The initial deployment was a 2-node XenServer 5 resource pool using a Lefthand Networks iSCSI SATA SAN (pre-HP) that I had deployed during the initial Neverfail implementation. Originally that SAN had been used as a backup target and subsequently Exchange databases were moved to one of those LUNs (no, I didn’t do that part). I surmised that as long as we didn’t push any serious I/O through those LUNs, then we should be fine. In addition, I put in a temporary HP Gigabit switch to ensure that his throughput was a bit more reliable. These measures were temporary since we were expecting new hardware specifically ordered for this purpose.

After the nodes were deployed, I created the VM for the Neverfail for Exchange Secondary and began the re-deployment of Neverfail. I won’t go into the gory details from the Neverfail procedure (and it is quite detailed and wonderful), but I will abbreviate it here:

Build Secondary Server

1. Must have the same OS version, Service Packs & hotfixes
2. Must have same drive letter configuration with volume sizes => Primary Server
3. Must have same network configuration for LAN deployment

Deploy Neverfail software to Primary server. This process does the following:

1. Installs Neverfail software
2. Clones Primary Server using NT Backup
3. Reboot and server is again ready to provide services to users

Deploy Neverfail to Secondary server. This process does the following:

1. Installs Neverfail software
2. Restores “clone” to Secondary
3. Configure network appropriately
4. Reboot and servers will synch (a lengthy process)

This procedure is incredibly well documented by Neverfail. The only changes that I had to make on the fly are explained below. In addition, the XenServer Tools (PV drivers) MUST be installed prior to beginning ANY work on the Secondary. The IP configurations get all hosed if you don’t.

During the course of this implementation, I created VLANs on the client network, creating one for the Neverfail Channel. Since the XenServer NIC bonds were trunked to the switch, I had to do this to ensure that there was protected layer 2 communication between the physical Primary Server and the virtual Secondary Server network interfaces.

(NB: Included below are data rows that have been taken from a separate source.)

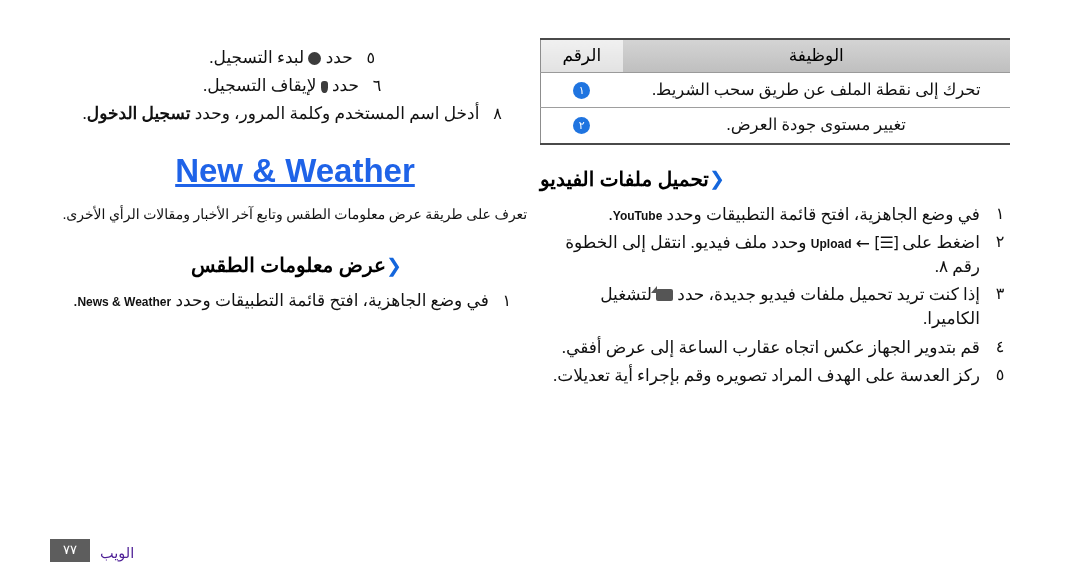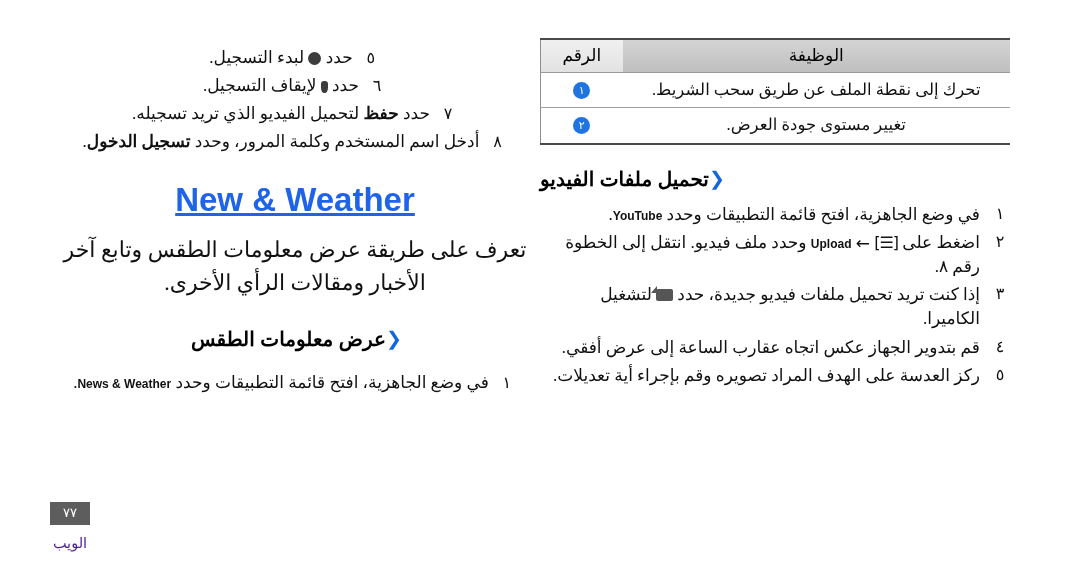"٧حدد حفظ لتحميل الفيديو الذي" li { html: <li><span>٧</span><span>حدد </span><b>حفظ</b><span> لتحميل الفيديو الذي تريد تسجيله.</span></li> -> none }
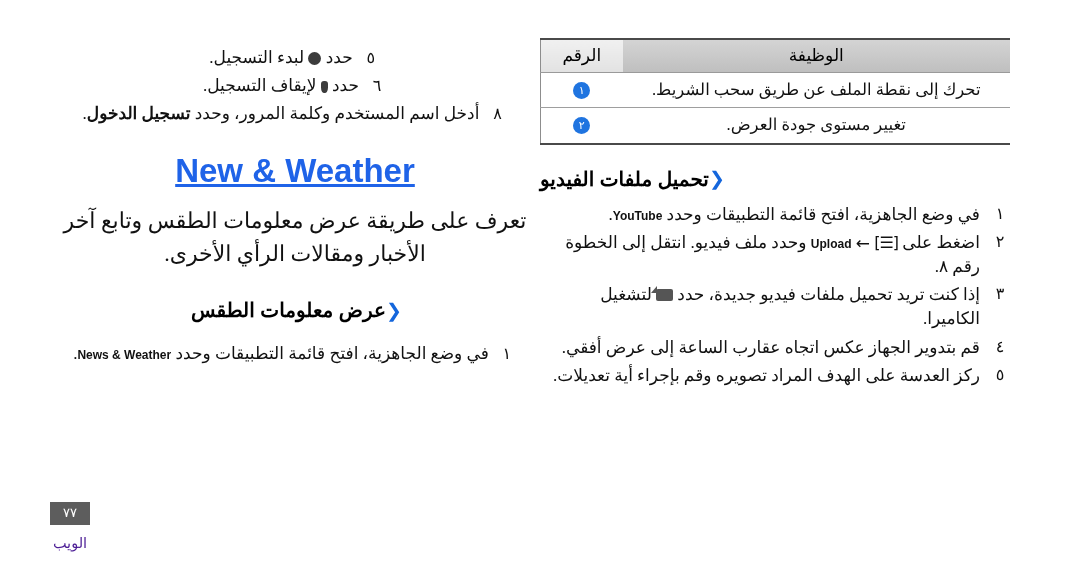"تعرف على طريقة عرض معلومات" .intro { font-size: 22px -> 14px }
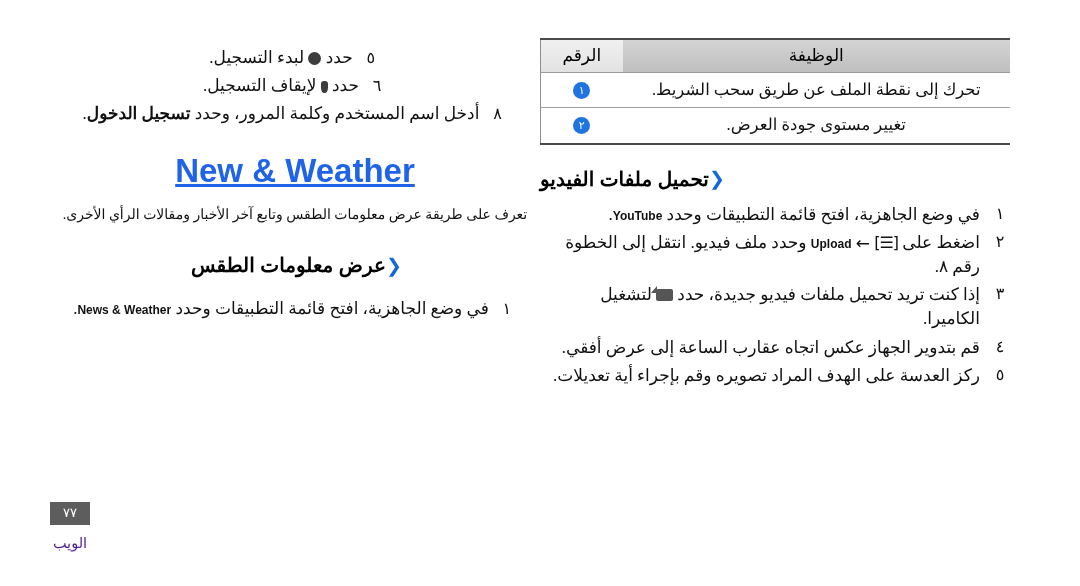"١في وضع الجاهزية، افتح قائمة" ol.steps { margin-top: 20px -> 12px }
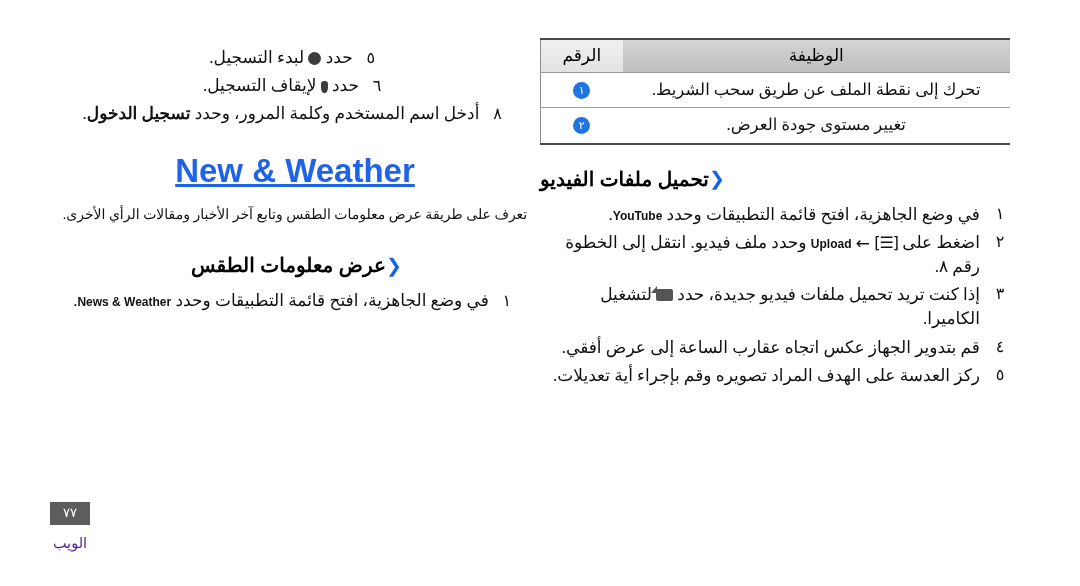"٧٧" .footer { align-items: center -> flex-end; bottom: 34px -> 24px; flex-direction: column -> row }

Plus, it’s a standard practice when deploying XenServer .

The network portion of the XenServer resource pool, by default, is essentially a shared switch configuration. So, if viewed from that perspective, it’s quite easy to configure “virtual networks” with assigned VLANs for tagging traffic out the trunked NIC bonds (I used bonds in this scenario for most traffic, but a single NIC for the Neverfail Channel).

The “gotcha” comes during the portion of the Neverfail installation that asks you to ” disconnect the network cables from all network adapters on the Secondary server (the cables Must be disconnected rather than disabling the network adapters to proceed)”. I worked around this by disconnecting the Primary Server NICs, since that cannot be done in a XenServer VM. Since the restore process will actually overwrite IP configurations, this is critical to ensure that two Active servers are connected and visible to the network simultaneously, which could cause data loss and/or corruption.

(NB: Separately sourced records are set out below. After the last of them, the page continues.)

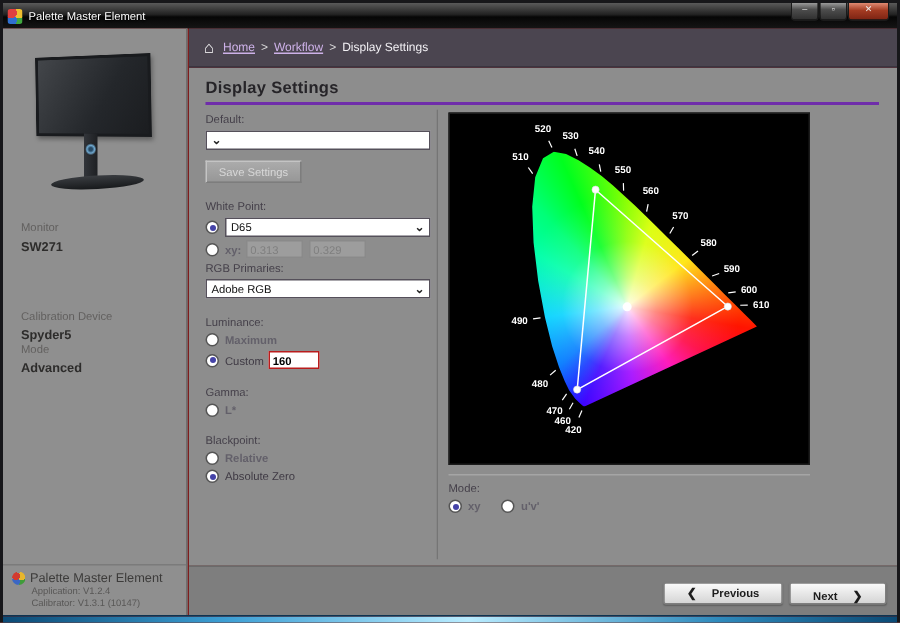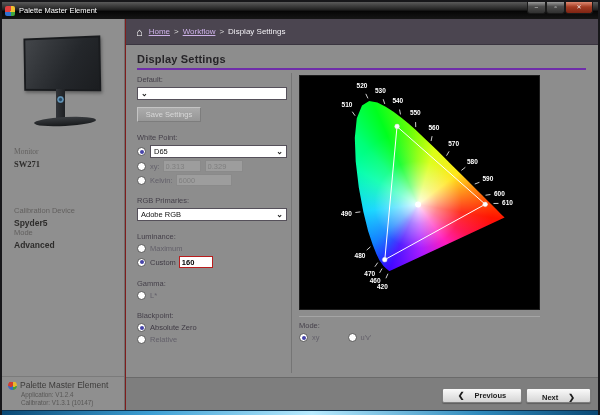"Monitor" div.sb-info { font-family: Liberation Serif, serif -> none }
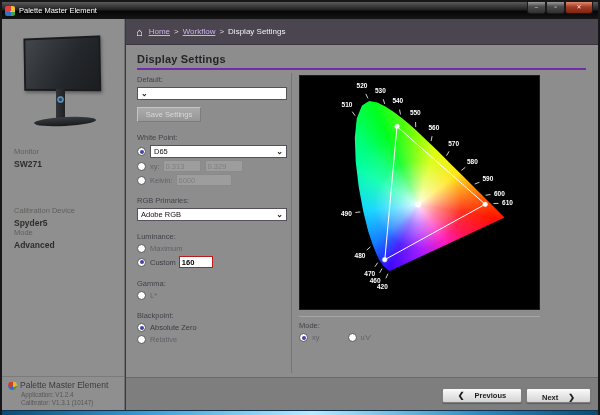"xy:" .radio-label.dim { font-weight: none -> bold }
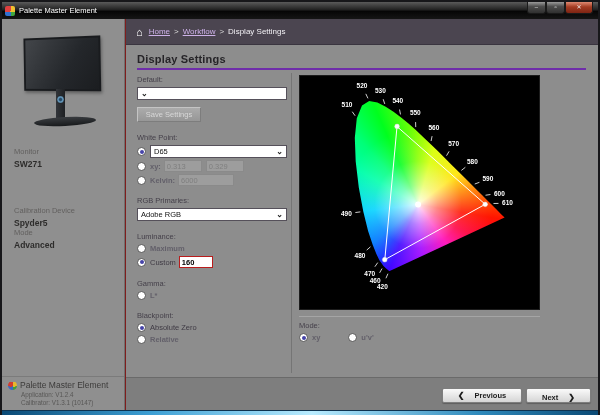"Kelvin:" div.radio-row { html: <div> <span></span> <span>Kelvin:</span> <input> </div> -> none }
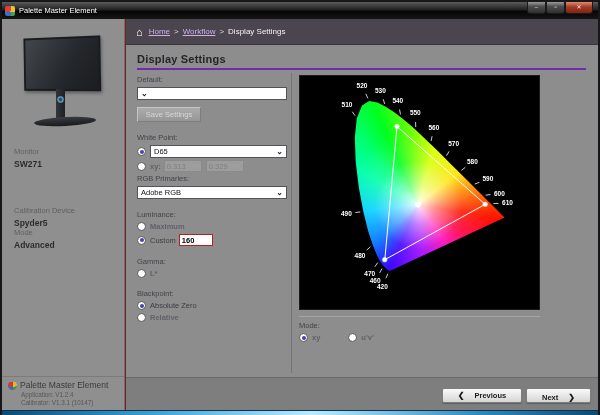"Absolute Zero" div.radio-row { order: before "Relative" -> after "Relative" }
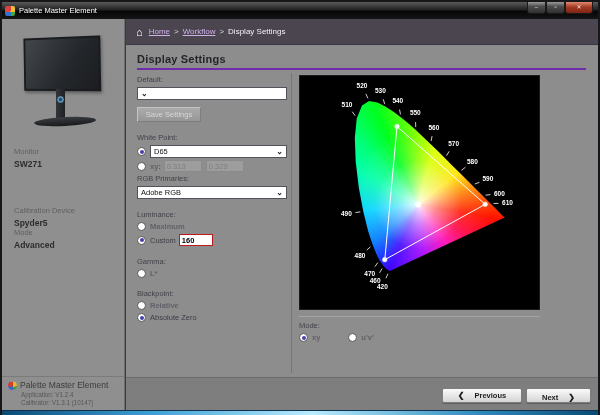"xy" .mode-radios { gap: 28px -> 14px }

During a Neverfail deployment, the Neverfail Primary server down-time window is equal to the time to install the Neverfail software + time to clone + one reboot. In a deployment to a virtual machine, this time is extended to include deployment of the Neverfail Secondary server to ensure there is no data loss. I am sure there are alternate ways to achieve the same result, but this is the way that I chose to ensure the integrity of the environment. If you have an alternate solution, then please chime in!

In any case, it’s quite a nifty little setup . When the remaining hardware was shipped and I built out the remaining components: 7 XenServer nodes, HP LeftHand P4500 and a Cisco 3750g stack (two nodes) and these components were deployed, we switched over to the Secondary (virtual) server for testing and it’s been running “virtually” ever since. Surprisingly enough, we were able to correct a memory problem by virtualizing this without service interruption. (More on Free Memory PTEs and Neverfail at a later time)

So all-in-all, Neverfail on XenServer is quite a nice leverage of virtualization technology and equals happiness for my client.